Before-and-after change data:
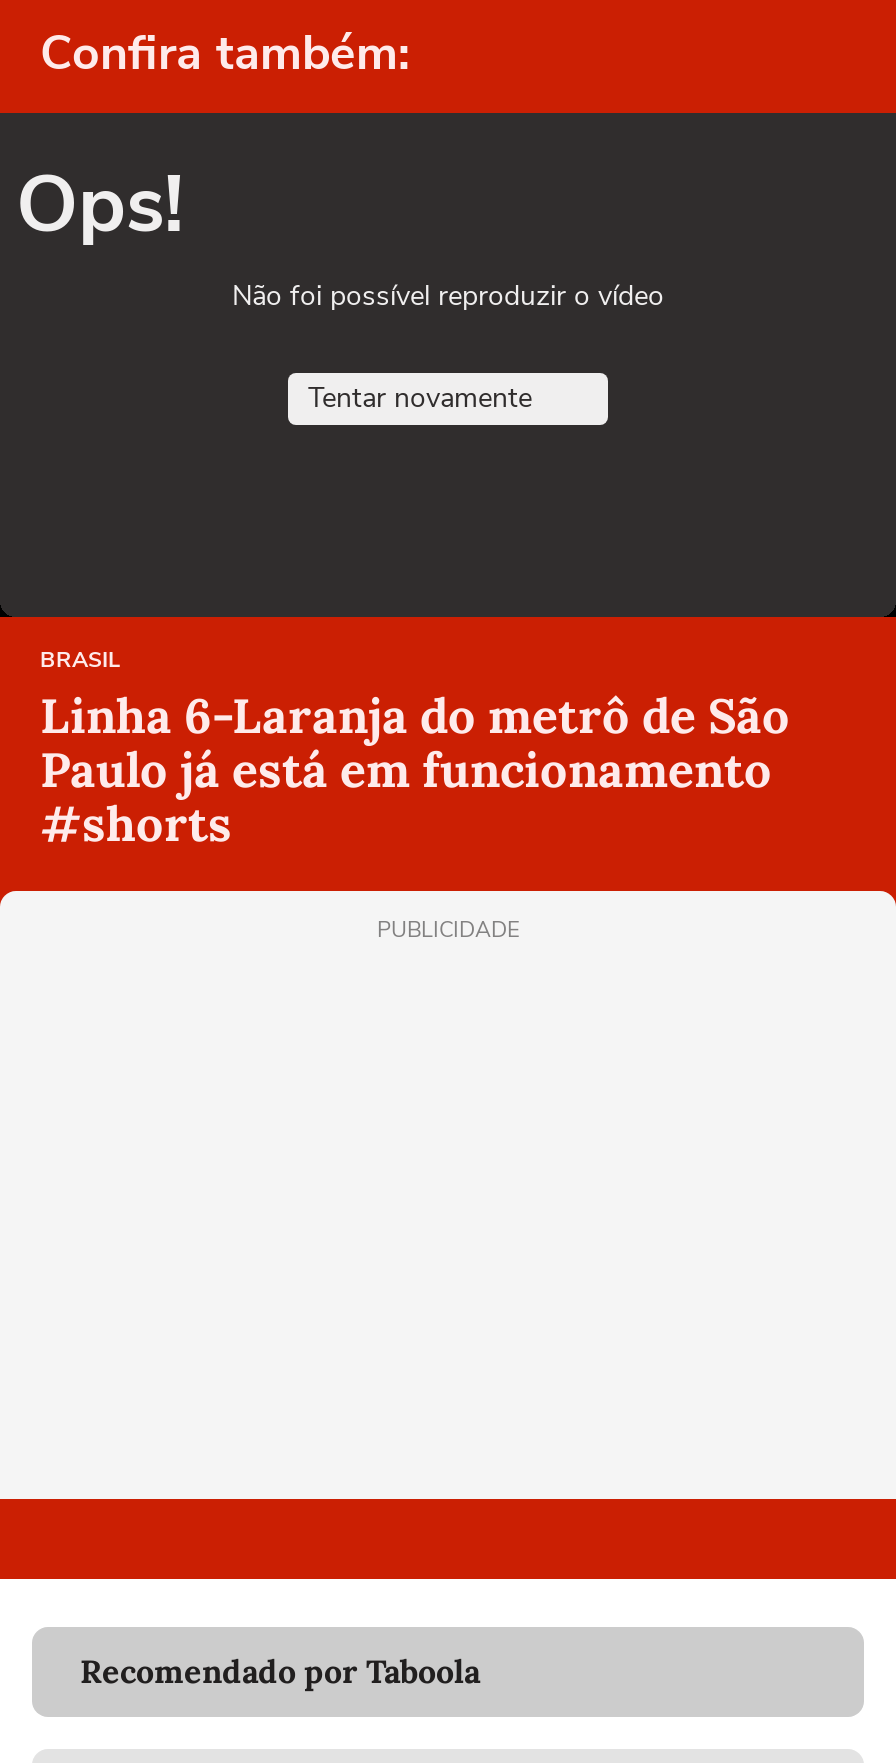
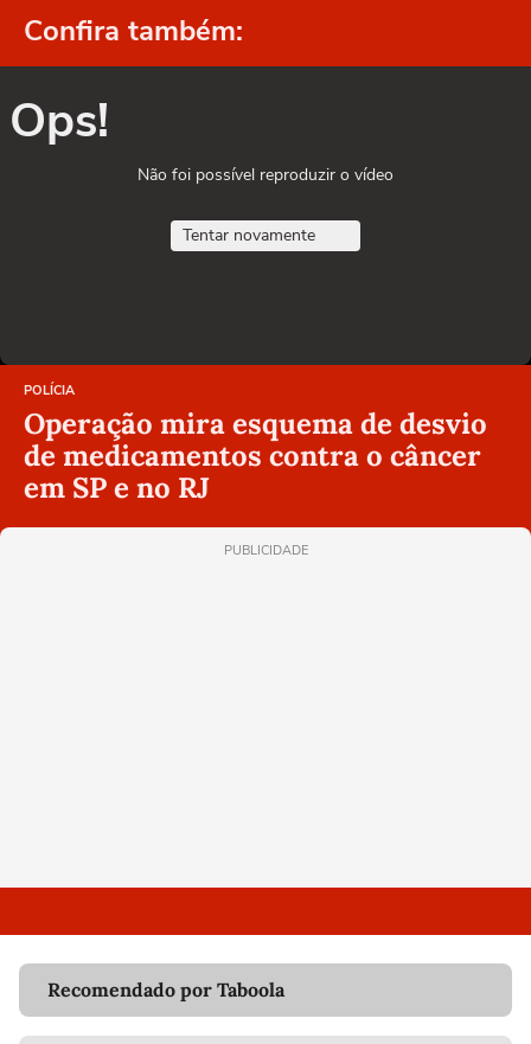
[40,644,790,854] BRASIL | Linha 6-Laranja do metrô de São | Paulo já está em funcionamento | #shorts -> [24,381,487,505] POLÍCIA | Operação mira esquema de desvio | de medicamentos contra o câncer | em SP e no RJ

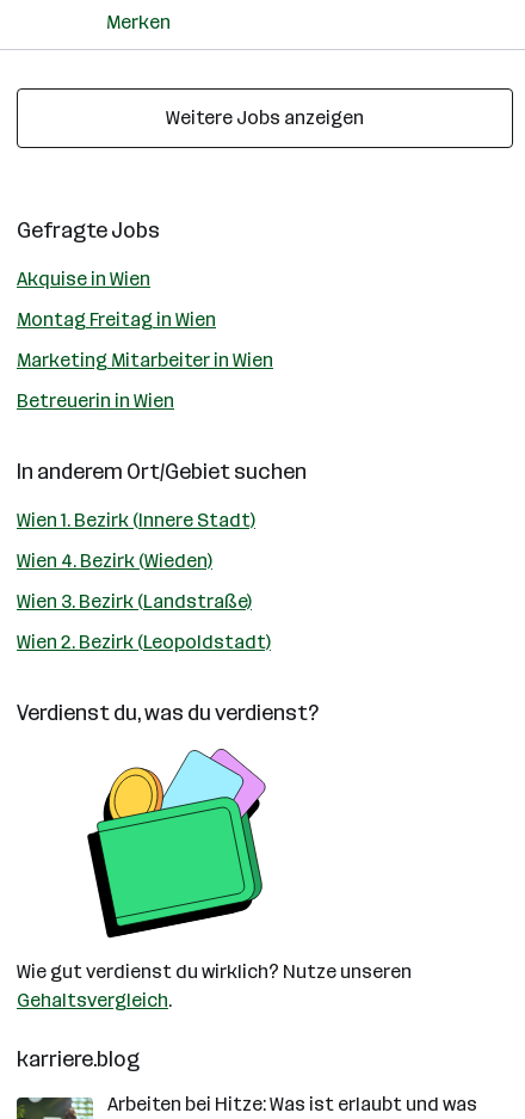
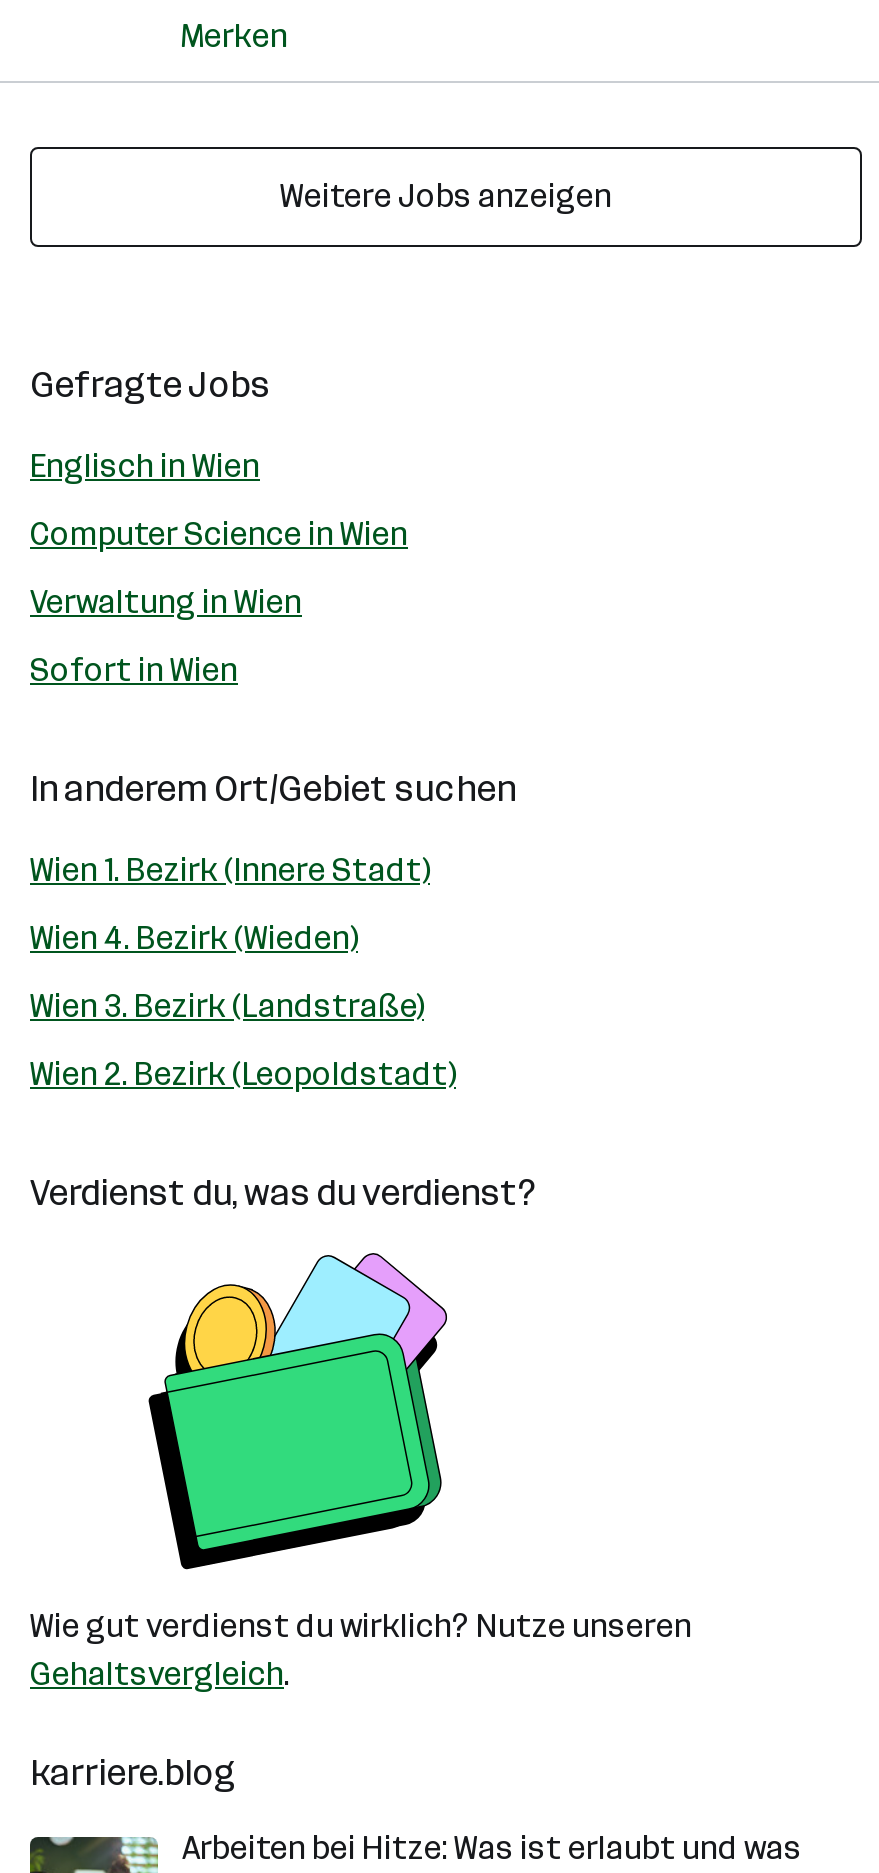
[17,268,150,290] Akquise in Wien -> [30,447,260,485] Englisch in Wien
[17,308,216,331] Montag Freitag in Wien -> [30,515,408,553] Computer Science in Wien
[17,349,273,371] Marketing Mitarbeiter in Wien -> [30,583,302,621] Verwaltung in Wien
[17,389,174,412] Betreuerin in Wien -> [30,651,238,689] Sofort in Wien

What you will do: Give back the data exactly. Skip any images.

Answer area:
[40,644,790,854] BRASIL | Linha 6-Laranja do metrô de São | Paulo já está em funcionamento | #shorts -> [24,381,487,505] POLÍCIA | Operação mira esquema de desvio | de medicamentos contra o câncer | em SP e no RJ

[17,268,150,290] Akquise in Wien -> [30,447,260,485] Englisch in Wien
[17,308,216,331] Montag Freitag in Wien -> [30,515,408,553] Computer Science in Wien
[17,349,273,371] Marketing Mitarbeiter in Wien -> [30,583,302,621] Verwaltung in Wien
[17,389,174,412] Betreuerin in Wien -> [30,651,238,689] Sofort in Wien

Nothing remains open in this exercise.